• [Exercise goal] Every word in the data below belongs in your copy, exactly as given; the pictures do not.

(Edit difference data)
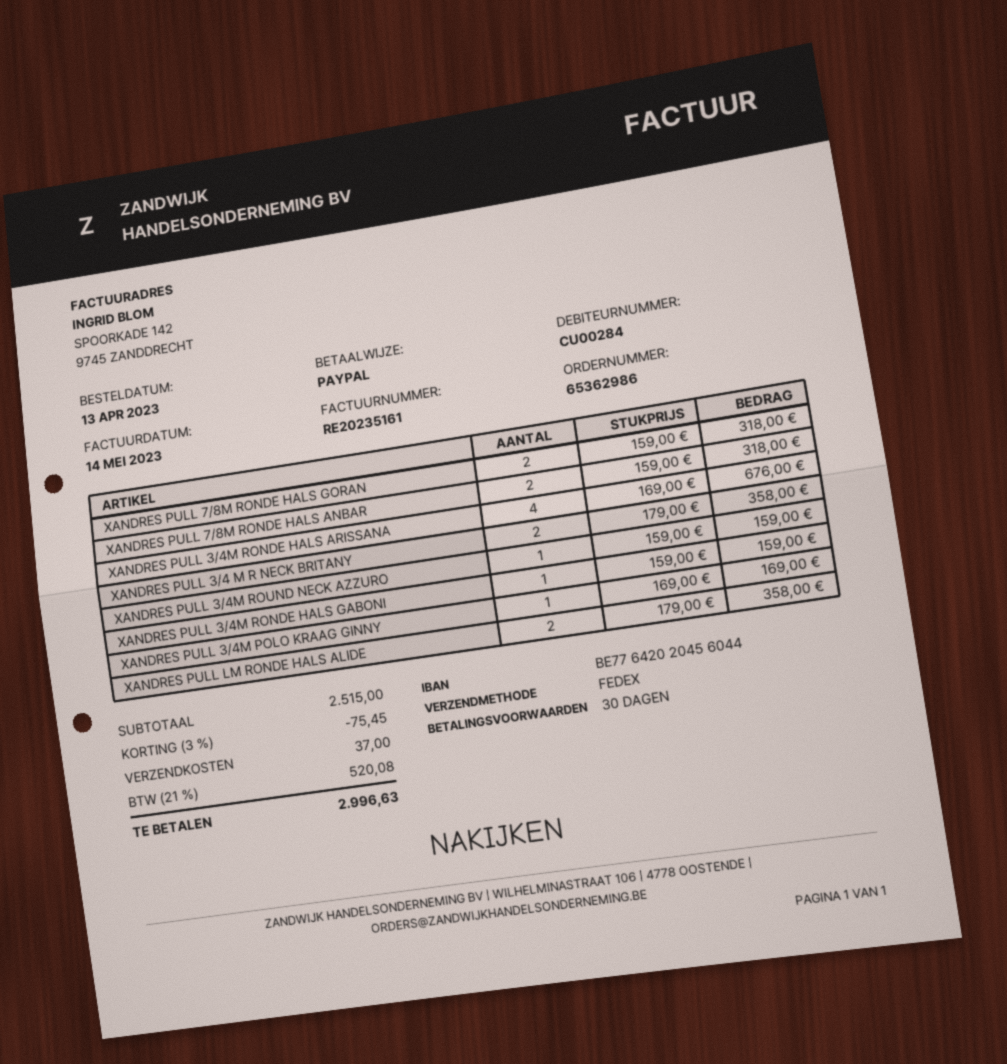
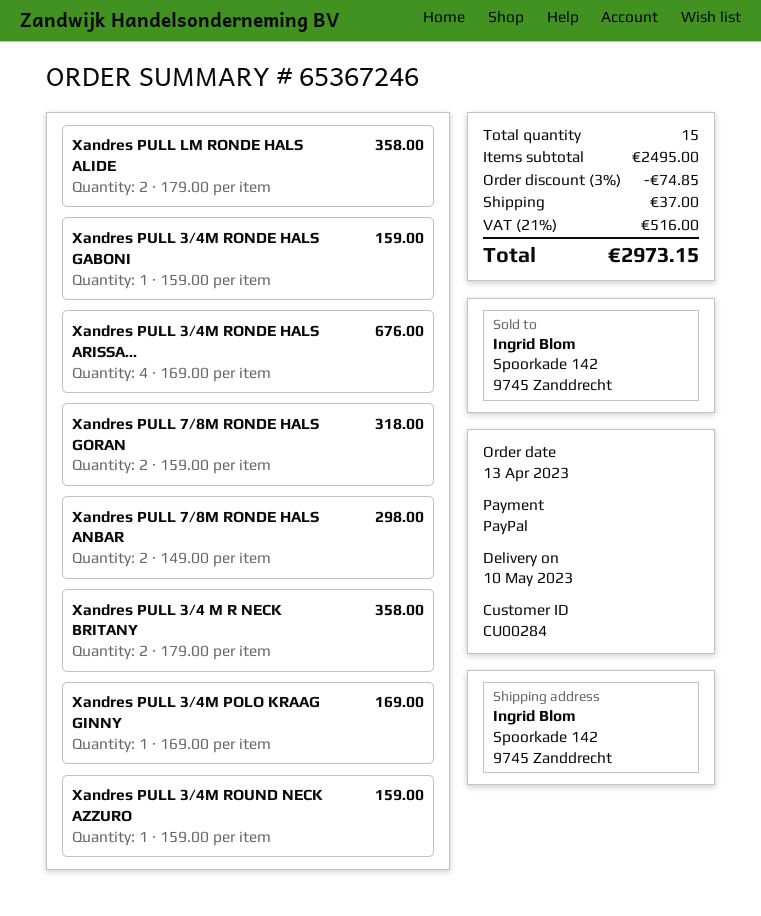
order number: 65362986 -> 65367246
XANDRES PULL 7/8M RONDE HALS ANBAR: 2 x 159.00 = 318.00 -> 2 x 149.00 = 298.00
subtotal: 2515.00 -> 2495.00
discount: 3% = 75.45 -> 3% = 74.85
tax: 21% = 520.08 -> 21% = 516.00
total: 2996.63 -> 2973.15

• [Output of the task]
order number: 65362986 -> 65367246
XANDRES PULL 7/8M RONDE HALS ANBAR: 2 x 159.00 = 318.00 -> 2 x 149.00 = 298.00
subtotal: 2515.00 -> 2495.00
discount: 3% = 75.45 -> 3% = 74.85
tax: 21% = 520.08 -> 21% = 516.00
total: 2996.63 -> 2973.15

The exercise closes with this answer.